Il brevetto, depositato in Europa e negli Stati Uniti, verte sui giochi online tradizionali per PC e console, ma risulta particolarmente significativo se applicato ai mondi virtuali che implicano la simulazione della vita reale, Second Life in primis.
È così che nel bel mezzo della sessione di gioco, le pareti dei palazzi che sfilano accanto al giocatore, i cartelloni che tappezzano i bordi dello stadio in cui si sta svolgendo un torneo online, potrebbero iniziare a pubblicizzare bibite e spuntini, instillando nel gamer la voglia di concedersi una pausa appetitosa. Naturalmente senza indurlo a sfidare la sedentarietà: potrebbe bastare una email inviata alla pizzeria che effettua consegne a domicilio, proprio quella consigliata dall'annuncio contestuale e localizzato, che spicca accanto all'avatar ansante, sfinito da ore di attività.
Ma non è tutto: la questione si fa ancora più inquietante nel momento in cui la profilazione si spinge nell'ambito psicologico. Le decisioni prese dagli avatar (giocatori nei metamondi), dagli attributi fisici dei propri personaggi alle scelte riguardo all'interazione con gli oggetti, sono dettagli preziosi mediante i quali tracciare un profilo psicologico e comportamentale dei consumatori. Comprendere se il player, registrato con i propri dati personali, sia una persona disposta a correre rischi o si dimostri prudente, se assuma atteggiamenti cooperativi o egoisti, aggressivi o rinunciatari, si rivela fondamentale per gli inserzionisti, interessati a recapitare le loro offerte ad un target quanto più mirato possibile, sul quale ancora non possono contare.

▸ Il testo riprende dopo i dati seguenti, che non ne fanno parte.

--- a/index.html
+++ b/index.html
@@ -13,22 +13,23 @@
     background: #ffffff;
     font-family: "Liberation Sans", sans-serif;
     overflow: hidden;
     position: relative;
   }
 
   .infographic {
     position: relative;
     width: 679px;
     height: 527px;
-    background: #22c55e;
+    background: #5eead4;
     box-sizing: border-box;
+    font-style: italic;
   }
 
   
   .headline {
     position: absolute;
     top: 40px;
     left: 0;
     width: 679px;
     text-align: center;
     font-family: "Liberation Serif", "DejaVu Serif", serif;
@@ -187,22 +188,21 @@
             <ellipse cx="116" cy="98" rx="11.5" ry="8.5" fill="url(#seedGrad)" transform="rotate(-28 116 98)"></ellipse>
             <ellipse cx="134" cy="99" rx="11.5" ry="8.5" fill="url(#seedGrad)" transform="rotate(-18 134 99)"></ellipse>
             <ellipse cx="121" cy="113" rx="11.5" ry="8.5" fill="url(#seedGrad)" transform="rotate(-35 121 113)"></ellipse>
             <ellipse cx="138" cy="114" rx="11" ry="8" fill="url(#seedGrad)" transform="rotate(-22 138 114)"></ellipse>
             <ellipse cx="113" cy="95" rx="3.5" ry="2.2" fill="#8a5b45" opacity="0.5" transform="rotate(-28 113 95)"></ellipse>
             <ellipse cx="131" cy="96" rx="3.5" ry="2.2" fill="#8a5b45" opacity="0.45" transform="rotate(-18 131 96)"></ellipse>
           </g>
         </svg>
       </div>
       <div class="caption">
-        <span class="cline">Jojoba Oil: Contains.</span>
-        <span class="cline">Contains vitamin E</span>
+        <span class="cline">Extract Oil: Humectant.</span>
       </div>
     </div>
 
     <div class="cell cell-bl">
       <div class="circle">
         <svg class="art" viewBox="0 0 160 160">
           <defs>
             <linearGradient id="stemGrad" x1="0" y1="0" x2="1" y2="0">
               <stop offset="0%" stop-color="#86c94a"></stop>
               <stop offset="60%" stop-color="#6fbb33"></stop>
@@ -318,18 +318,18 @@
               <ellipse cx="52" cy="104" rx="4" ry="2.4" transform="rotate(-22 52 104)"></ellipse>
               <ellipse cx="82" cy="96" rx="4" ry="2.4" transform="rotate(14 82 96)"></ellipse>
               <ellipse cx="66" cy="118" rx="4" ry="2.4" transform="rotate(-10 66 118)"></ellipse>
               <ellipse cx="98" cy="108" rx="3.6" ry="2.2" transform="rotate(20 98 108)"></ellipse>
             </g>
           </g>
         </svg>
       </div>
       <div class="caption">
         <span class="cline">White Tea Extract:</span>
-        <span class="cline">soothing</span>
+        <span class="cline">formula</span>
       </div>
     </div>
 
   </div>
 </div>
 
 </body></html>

In questo modo, si legge nel testo che descrive l'invenzione, gli avatar che scorrazzano nei metamondi alla ricerca di nuovi scenari da ammirare saranno bersagli ideali per gli operatori turistici, mentre coloro che tendono a stringere legami con altri giocatori saranno bombardati dalle offerte di prodotti per la comunicazione, dai software per l'instant messaging ai prodotti per la telefonia mobile.
Intervistato da The Guardian, il responsabile che ha parlato a nome di Google sembra aver voluto mantenere l'alone di segretezza riguardo al progetto, associandolo ai tanti brevetti che, ancor privi di un modello di business, potranno in futuro garantire a BigG una edge tecnologica. Certo è che il recente assorbimento di DoubleClick, e, ancor di più, l'acquisizione della compagnia di pubblicità in-game Adscape, praticamente contemporanea al deposito del brevetto, fa sospettare che l'invenzione possa rimanere inutilizzata per tempi brevi. Fa presumere che Google possa farsi largo, come intermediario, in un mercato della pubblicità in crescita vertiginosa, colonizzando l'intero mondo del product placement nei videogiochi online.

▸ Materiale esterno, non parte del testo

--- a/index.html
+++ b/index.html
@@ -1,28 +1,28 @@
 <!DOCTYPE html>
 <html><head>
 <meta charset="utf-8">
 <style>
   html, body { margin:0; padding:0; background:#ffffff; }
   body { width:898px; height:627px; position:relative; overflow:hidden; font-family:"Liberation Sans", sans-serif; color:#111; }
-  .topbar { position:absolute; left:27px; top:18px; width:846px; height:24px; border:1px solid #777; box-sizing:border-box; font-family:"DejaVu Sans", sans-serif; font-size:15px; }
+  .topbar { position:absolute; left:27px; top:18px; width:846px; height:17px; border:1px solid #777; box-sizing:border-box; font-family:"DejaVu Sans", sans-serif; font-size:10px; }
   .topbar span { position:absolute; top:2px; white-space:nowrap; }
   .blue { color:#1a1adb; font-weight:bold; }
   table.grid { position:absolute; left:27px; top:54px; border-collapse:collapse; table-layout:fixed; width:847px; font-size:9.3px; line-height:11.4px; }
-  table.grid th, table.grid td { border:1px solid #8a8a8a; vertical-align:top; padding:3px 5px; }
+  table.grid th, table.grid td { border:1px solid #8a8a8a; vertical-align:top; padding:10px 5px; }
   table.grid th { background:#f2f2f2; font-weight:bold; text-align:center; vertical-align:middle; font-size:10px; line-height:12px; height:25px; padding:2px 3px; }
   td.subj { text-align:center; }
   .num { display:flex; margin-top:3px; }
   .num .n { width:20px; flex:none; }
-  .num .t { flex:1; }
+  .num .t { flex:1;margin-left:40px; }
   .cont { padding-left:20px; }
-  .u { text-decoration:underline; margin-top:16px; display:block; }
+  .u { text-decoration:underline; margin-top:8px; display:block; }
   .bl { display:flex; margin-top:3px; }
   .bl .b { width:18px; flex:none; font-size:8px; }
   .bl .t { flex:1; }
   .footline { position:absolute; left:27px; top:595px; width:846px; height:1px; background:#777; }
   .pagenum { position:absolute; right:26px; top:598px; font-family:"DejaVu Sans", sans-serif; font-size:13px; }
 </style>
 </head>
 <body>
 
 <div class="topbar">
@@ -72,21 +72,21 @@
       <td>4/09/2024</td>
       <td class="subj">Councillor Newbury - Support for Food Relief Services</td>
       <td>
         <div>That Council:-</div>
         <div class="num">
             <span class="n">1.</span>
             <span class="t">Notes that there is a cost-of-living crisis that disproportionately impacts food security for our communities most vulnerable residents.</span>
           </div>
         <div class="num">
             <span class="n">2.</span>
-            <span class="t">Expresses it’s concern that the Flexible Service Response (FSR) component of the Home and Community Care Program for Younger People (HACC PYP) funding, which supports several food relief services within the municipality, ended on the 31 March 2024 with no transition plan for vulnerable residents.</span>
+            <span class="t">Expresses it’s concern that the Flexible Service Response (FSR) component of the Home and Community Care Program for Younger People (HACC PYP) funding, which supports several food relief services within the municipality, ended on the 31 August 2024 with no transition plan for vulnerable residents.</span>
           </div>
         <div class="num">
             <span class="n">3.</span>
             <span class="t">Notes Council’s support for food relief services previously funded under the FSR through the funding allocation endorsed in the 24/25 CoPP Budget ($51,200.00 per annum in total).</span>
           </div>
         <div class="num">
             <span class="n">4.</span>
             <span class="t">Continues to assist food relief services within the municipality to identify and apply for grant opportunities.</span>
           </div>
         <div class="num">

Search Engine Watch avanza preoccupazioni in merito: a suo dire Google sta definitivamente abbandonando il candore del suo "Dont't be evil" per assumere le sembianze di un Grande Fratello che tutto scruta, sbirciando dal cavallo di Troia dei giochi online , dopo quello dei log delle navigazioni, attraverso Google Toolbar. Un Grande Fratello che potrebbe sfruttare i dati in suo possesso nelle infinitediramazioni del suo modello di business, in qualità di advertising company.
Anche le associazioni che lottano in favore dei diritti digitali leggono nella strategia di Google un attentato alla privacy dei netizen. Un responsabile di Electronic Frontiers Australia, intervistato nel corso di un programma del broadcaster pubblico australiano, richiama l'attenzione sulle possibili richieste di subpoena che le autorità USA potrebbe avanzare. I dati raccolti da Google potrebbero venire impropriamente utilizzati per categorizzare i cittadini sulla base di comportamenti assunti nei mondi virtuali, ambienti di sperimentazione e sfogo per eccellenza.
Minacciosi gli scenari che potrebbero configurarsi nel caso in cui le compagnie private si appropriassero dei profili dei videogiocatori: assicurare un'automobile ad un prezzo accessibile potrebbe costare la rinuncia alle corse spericolate su bolidi di pixel.